§ Task to complete: Look through the data below and, wherever a line carries the word "shipping", please copy that line.

Recorded data:
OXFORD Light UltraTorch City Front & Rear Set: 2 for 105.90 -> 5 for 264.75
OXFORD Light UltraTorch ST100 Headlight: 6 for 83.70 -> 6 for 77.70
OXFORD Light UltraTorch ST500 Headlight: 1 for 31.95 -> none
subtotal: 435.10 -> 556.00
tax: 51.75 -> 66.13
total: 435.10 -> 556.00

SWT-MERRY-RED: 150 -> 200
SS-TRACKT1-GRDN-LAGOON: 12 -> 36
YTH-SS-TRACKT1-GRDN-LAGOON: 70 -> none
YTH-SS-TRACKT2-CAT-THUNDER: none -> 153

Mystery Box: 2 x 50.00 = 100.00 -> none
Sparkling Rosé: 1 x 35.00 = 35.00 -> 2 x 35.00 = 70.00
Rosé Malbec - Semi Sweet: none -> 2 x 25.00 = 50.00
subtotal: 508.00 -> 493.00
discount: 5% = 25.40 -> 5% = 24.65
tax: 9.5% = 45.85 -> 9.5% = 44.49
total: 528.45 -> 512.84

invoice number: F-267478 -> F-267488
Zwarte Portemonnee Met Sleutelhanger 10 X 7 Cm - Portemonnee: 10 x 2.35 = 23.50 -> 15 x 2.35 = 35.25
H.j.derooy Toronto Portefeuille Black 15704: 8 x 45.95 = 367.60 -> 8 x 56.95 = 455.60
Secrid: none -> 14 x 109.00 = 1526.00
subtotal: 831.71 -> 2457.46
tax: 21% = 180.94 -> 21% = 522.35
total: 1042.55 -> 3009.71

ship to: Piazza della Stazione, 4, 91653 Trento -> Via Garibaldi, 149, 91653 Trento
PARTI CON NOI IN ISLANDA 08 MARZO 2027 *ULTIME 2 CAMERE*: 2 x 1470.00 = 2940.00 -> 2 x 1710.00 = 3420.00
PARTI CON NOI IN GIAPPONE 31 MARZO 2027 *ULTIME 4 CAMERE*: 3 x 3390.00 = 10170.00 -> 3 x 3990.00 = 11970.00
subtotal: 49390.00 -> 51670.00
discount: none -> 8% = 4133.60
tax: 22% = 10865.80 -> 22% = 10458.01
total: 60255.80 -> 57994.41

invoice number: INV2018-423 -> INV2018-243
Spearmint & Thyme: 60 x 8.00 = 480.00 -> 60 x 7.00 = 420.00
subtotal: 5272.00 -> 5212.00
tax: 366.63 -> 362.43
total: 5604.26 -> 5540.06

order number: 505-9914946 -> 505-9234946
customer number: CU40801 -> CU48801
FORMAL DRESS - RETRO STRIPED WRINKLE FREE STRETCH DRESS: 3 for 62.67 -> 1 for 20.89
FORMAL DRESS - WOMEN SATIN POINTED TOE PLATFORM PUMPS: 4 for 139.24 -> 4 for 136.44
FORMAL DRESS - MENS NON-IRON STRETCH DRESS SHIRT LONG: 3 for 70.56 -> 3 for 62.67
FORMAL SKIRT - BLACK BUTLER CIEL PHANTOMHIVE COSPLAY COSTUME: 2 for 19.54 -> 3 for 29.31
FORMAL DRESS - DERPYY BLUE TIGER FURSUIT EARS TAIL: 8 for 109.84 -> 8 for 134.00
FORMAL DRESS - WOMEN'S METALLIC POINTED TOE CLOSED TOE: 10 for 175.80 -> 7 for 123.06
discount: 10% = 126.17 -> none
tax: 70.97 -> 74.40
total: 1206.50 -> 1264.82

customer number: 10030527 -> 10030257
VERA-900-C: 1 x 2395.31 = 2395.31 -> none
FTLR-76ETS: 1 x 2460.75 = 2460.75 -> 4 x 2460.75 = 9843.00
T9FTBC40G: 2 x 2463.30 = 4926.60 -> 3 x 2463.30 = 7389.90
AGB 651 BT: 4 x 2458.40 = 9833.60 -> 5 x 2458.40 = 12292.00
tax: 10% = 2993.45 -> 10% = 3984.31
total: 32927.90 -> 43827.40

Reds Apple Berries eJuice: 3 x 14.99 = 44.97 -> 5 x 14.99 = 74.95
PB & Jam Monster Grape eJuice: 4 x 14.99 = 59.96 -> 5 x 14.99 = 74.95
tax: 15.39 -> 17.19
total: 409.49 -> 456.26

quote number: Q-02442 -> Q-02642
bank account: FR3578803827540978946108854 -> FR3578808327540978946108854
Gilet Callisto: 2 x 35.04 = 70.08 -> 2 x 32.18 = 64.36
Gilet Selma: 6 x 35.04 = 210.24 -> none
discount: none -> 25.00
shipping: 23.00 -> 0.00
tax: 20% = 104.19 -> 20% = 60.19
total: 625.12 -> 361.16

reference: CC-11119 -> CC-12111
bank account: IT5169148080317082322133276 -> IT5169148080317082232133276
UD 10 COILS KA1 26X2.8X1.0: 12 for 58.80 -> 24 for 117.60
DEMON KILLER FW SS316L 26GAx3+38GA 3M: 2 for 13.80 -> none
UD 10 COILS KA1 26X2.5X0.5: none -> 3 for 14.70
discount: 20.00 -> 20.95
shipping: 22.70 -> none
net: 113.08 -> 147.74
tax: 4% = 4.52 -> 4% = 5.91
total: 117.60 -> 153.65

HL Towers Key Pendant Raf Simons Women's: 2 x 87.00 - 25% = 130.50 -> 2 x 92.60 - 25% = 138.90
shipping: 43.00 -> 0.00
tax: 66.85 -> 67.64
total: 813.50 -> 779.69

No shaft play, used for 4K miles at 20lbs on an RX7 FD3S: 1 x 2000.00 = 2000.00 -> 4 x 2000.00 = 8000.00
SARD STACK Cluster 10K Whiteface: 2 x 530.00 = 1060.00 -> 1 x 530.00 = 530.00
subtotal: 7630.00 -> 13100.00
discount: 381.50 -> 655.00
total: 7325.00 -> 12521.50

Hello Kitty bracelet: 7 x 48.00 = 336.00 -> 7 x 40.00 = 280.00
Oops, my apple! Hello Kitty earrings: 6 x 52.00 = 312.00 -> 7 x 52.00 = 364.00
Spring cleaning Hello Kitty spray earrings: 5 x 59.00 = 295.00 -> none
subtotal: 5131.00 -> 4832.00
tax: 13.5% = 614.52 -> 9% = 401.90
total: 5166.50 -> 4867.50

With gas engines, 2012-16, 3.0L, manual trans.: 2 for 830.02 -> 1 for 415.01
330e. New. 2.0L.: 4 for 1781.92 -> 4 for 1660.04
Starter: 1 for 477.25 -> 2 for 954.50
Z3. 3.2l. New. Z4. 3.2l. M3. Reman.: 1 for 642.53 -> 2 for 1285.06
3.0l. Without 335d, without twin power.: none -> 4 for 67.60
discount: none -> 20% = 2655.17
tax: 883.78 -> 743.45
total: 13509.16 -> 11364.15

§ Completed exercise:
shipping: 23.00 -> 0.00
shipping: 22.70 -> none
shipping: 43.00 -> 0.00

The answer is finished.